- TRY IT: Below are some entries; write out each one of them exactly.
╭──
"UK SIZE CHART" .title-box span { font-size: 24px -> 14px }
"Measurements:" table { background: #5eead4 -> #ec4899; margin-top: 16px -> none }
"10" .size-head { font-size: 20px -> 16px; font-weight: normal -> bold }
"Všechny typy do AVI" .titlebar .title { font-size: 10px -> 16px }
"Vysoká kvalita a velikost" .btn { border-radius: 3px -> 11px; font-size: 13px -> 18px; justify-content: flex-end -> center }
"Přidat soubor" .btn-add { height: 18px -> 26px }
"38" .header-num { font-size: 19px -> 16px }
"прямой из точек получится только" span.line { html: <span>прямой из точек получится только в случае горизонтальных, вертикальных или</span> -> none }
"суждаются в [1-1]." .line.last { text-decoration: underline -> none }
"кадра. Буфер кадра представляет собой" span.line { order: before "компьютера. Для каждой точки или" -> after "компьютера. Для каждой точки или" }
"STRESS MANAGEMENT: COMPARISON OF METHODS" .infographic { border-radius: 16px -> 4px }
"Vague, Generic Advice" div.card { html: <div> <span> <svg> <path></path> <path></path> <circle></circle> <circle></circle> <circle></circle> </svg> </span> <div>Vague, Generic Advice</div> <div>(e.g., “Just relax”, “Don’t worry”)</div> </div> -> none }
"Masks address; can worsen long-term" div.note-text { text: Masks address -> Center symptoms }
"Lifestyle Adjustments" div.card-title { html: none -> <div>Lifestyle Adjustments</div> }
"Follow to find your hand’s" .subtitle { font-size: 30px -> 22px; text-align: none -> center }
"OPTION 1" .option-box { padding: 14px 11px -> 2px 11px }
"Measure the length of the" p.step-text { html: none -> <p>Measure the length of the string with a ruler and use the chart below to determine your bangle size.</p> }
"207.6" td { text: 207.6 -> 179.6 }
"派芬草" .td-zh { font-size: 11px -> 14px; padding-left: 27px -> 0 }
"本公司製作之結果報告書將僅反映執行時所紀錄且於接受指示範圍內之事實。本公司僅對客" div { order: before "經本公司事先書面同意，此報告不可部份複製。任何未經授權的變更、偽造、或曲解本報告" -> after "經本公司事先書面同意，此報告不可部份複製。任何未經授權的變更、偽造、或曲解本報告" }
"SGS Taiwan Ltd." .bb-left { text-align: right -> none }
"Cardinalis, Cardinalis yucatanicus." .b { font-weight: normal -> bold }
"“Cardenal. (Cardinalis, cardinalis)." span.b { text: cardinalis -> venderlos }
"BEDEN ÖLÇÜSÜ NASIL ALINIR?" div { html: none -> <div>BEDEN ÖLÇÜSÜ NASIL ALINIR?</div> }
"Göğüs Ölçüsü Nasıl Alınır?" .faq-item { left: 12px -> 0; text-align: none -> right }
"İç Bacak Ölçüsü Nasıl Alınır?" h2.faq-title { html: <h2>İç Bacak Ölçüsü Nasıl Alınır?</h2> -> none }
╰──
- RESPONSE AREA:
"UK SIZE CHART" .title-box span { font-size: 24px -> 14px }
"Measurements:" table { background: #5eead4 -> #ec4899; margin-top: 16px -> none }
"10" .size-head { font-size: 20px -> 16px; font-weight: normal -> bold }
"Všechny typy do AVI" .titlebar .title { font-size: 10px -> 16px }
"Vysoká kvalita a velikost" .btn { border-radius: 3px -> 11px; font-size: 13px -> 18px; justify-content: flex-end -> center }
"Přidat soubor" .btn-add { height: 18px -> 26px }
"38" .header-num { font-size: 19px -> 16px }
"прямой из точек получится только" span.line { html: <span>прямой из точек получится только в случае горизонтальных, вертикальных или</span> -> none }
"суждаются в [1-1]." .line.last { text-decoration: underline -> none }
"кадра. Буфер кадра представляет собой" span.line { order: before "компьютера. Для каждой точки или" -> after "компьютера. Для каждой точки или" }
"STRESS MANAGEMENT: COMPARISON OF METHODS" .infographic { border-radius: 16px -> 4px }
"Vague, Generic Advice" div.card { html: <div> <span> <svg> <path></path> <path></path> <circle></circle> <circle></circle> <circle></circle> </svg> </span> <div>Vague, Generic Advice</div> <div>(e.g., “Just relax”, “Don’t worry”)</div> </div> -> none }
"Masks address; can worsen long-term" div.note-text { text: Masks address -> Center symptoms }
"Lifestyle Adjustments" div.card-title { html: none -> <div>Lifestyle Adjustments</div> }
"Follow to find your hand’s" .subtitle { font-size: 30px -> 22px; text-align: none -> center }
"OPTION 1" .option-box { padding: 14px 11px -> 2px 11px }
"Measure the length of the" p.step-text { html: none -> <p>Measure the length of the string with a ruler and use the chart below to determine your bangle size.</p> }
"207.6" td { text: 207.6 -> 179.6 }
"派芬草" .td-zh { font-size: 11px -> 14px; padding-left: 27px -> 0 }
"本公司製作之結果報告書將僅反映執行時所紀錄且於接受指示範圍內之事實。本公司僅對客" div { order: before "經本公司事先書面同意，此報告不可部份複製。任何未經授權的變更、偽造、或曲解本報告" -> after "經本公司事先書面同意，此報告不可部份複製。任何未經授權的變更、偽造、或曲解本報告" }
"SGS Taiwan Ltd." .bb-left { text-align: right -> none }
"Cardinalis, Cardinalis yucatanicus." .b { font-weight: normal -> bold }
"“Cardenal. (Cardinalis, cardinalis)." span.b { text: cardinalis -> venderlos }
"BEDEN ÖLÇÜSÜ NASIL ALINIR?" div { html: none -> <div>BEDEN ÖLÇÜSÜ NASIL ALINIR?</div> }
"Göğüs Ölçüsü Nasıl Alınır?" .faq-item { left: 12px -> 0; text-align: none -> right }
"İç Bacak Ölçüsü Nasıl Alınır?" h2.faq-title { html: <h2>İç Bacak Ölçüsü Nasıl Alınır?</h2> -> none }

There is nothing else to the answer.